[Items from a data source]

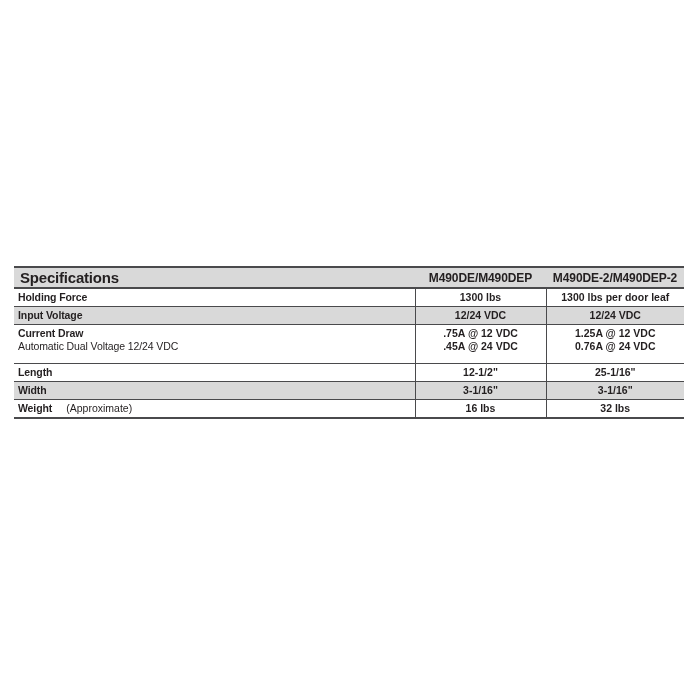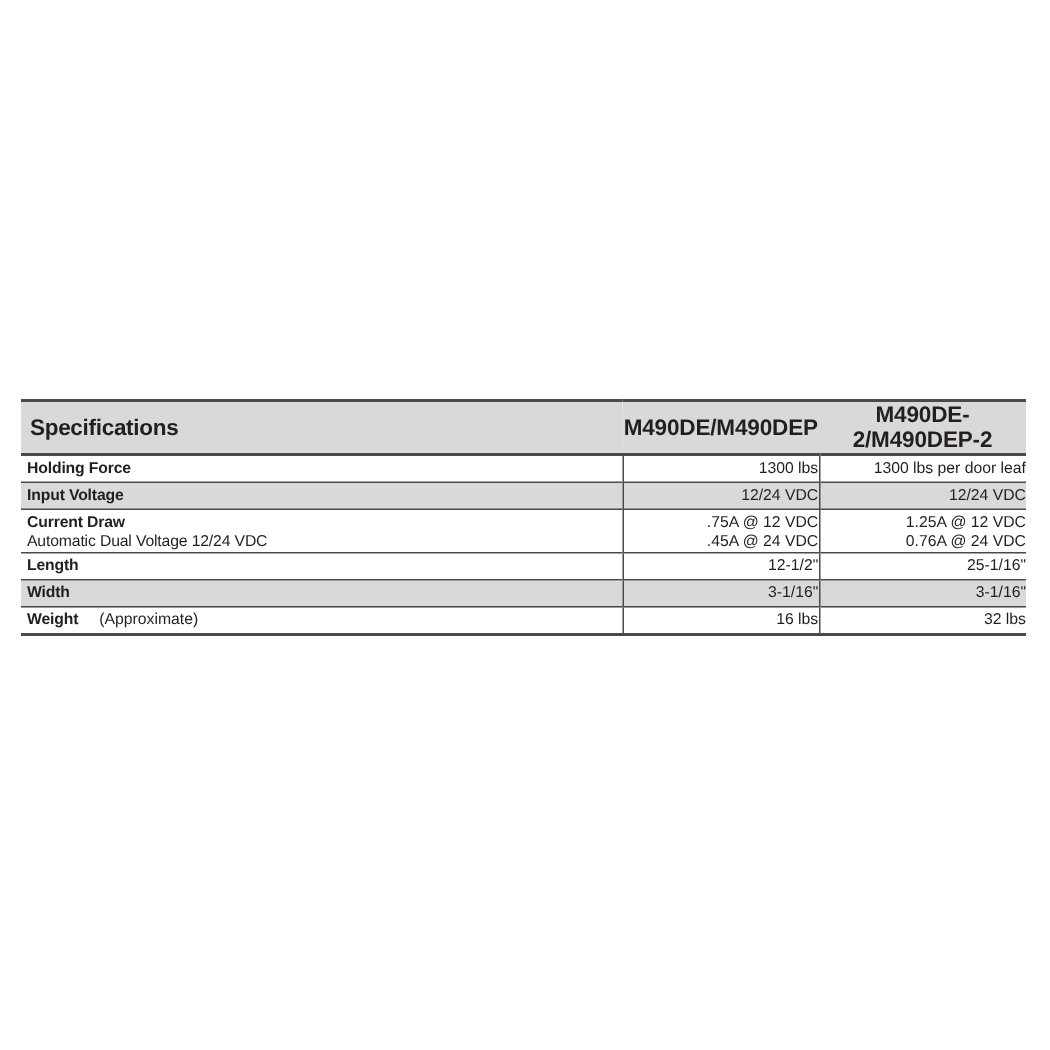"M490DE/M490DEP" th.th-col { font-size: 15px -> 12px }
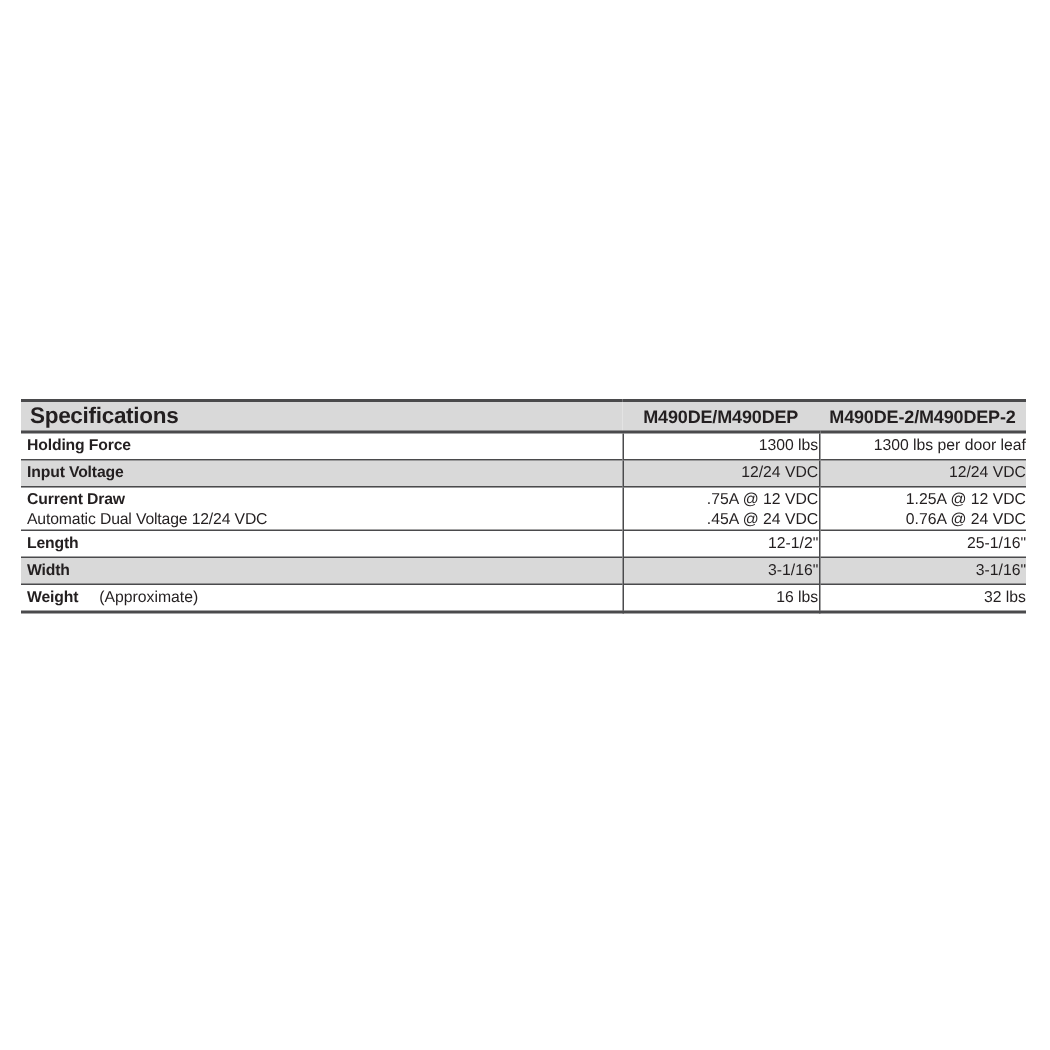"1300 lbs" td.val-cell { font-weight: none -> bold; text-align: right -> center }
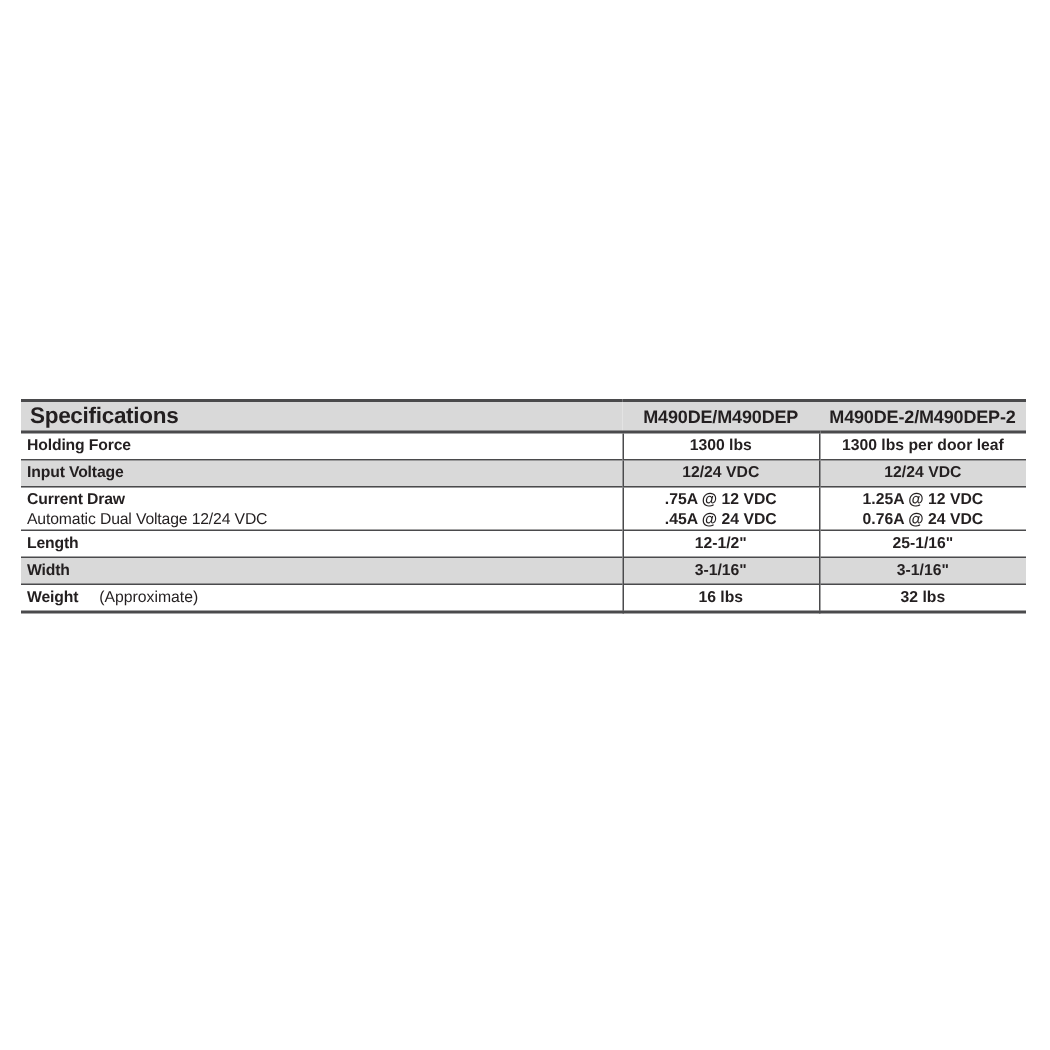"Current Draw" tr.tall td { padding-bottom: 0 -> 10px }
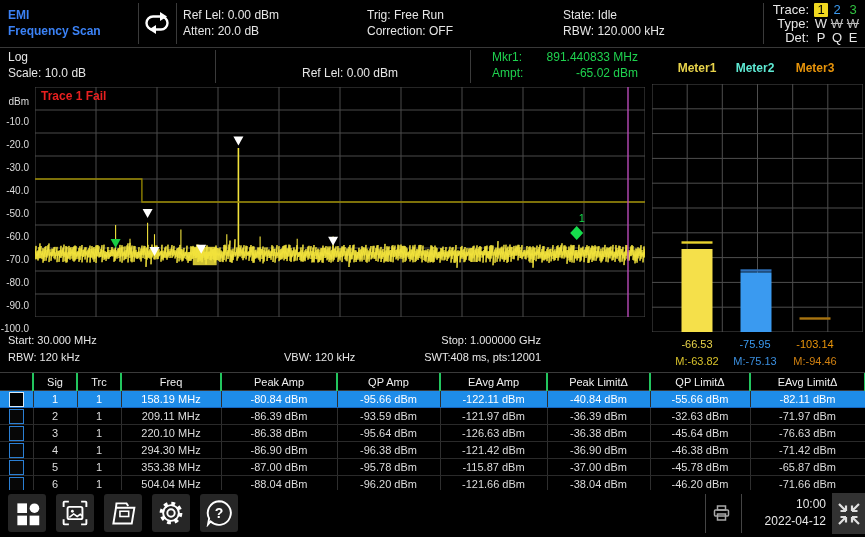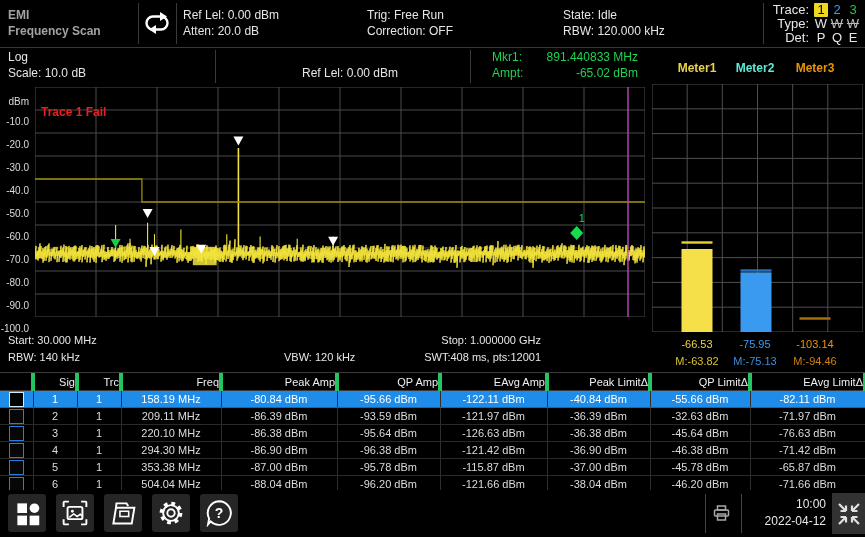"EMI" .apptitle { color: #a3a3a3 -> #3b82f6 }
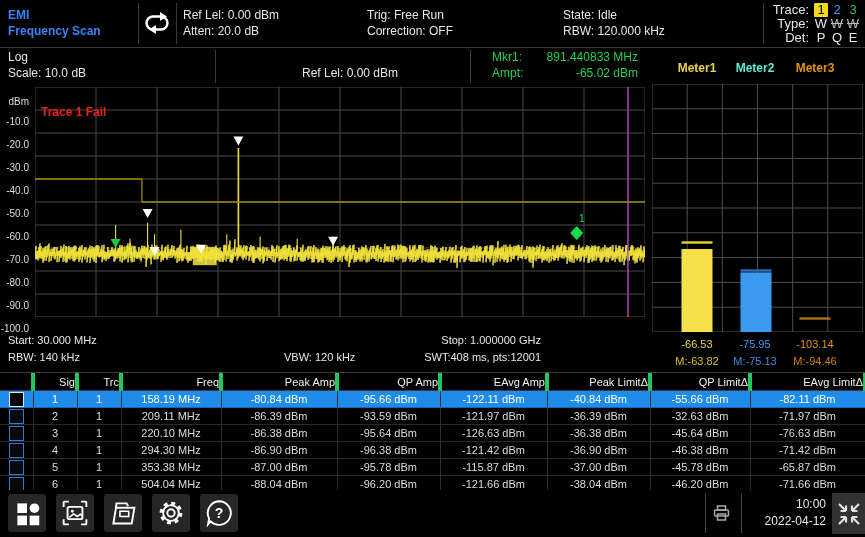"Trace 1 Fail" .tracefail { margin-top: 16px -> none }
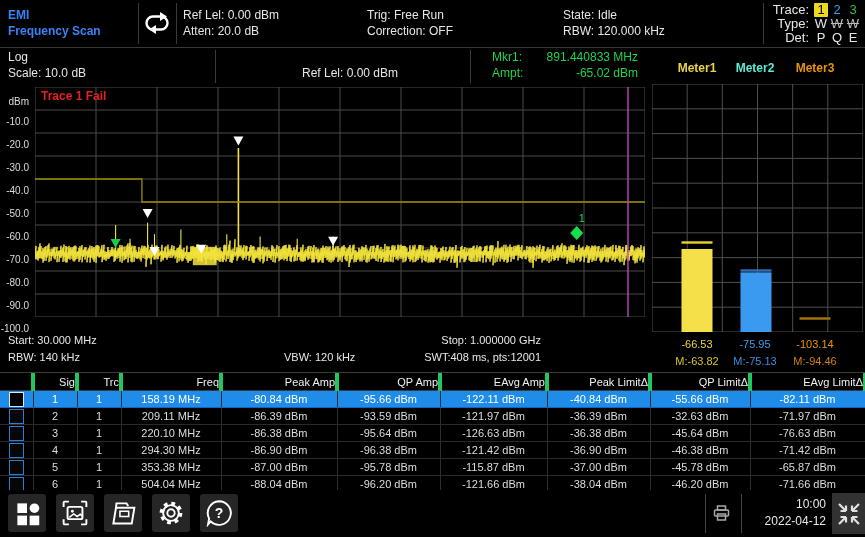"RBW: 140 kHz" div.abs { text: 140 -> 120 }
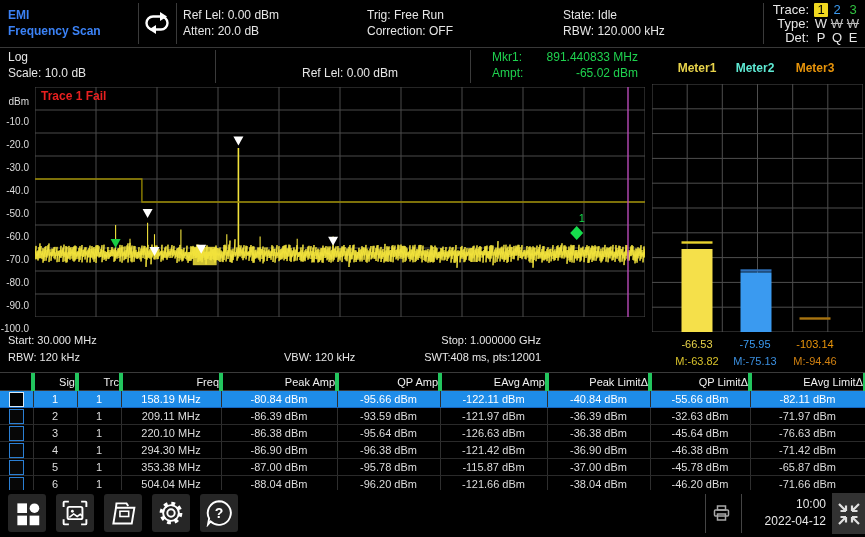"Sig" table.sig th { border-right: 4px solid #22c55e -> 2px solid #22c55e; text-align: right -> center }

— EXERCISE BRIEF —
Take the data above and set it down exactly, images excluded.

— ANSWER TO THE PROBLEM —
"M490DE/M490DEP" th.th-col { font-size: 15px -> 12px }
"1300 lbs" td.val-cell { font-weight: none -> bold; text-align: right -> center }
"Current Draw" tr.tall td { padding-bottom: 0 -> 10px }
"EMI" .apptitle { color: #a3a3a3 -> #3b82f6 }
"Trace 1 Fail" .tracefail { margin-top: 16px -> none }
"RBW: 140 kHz" div.abs { text: 140 -> 120 }
"Sig" table.sig th { border-right: 4px solid #22c55e -> 2px solid #22c55e; text-align: right -> center }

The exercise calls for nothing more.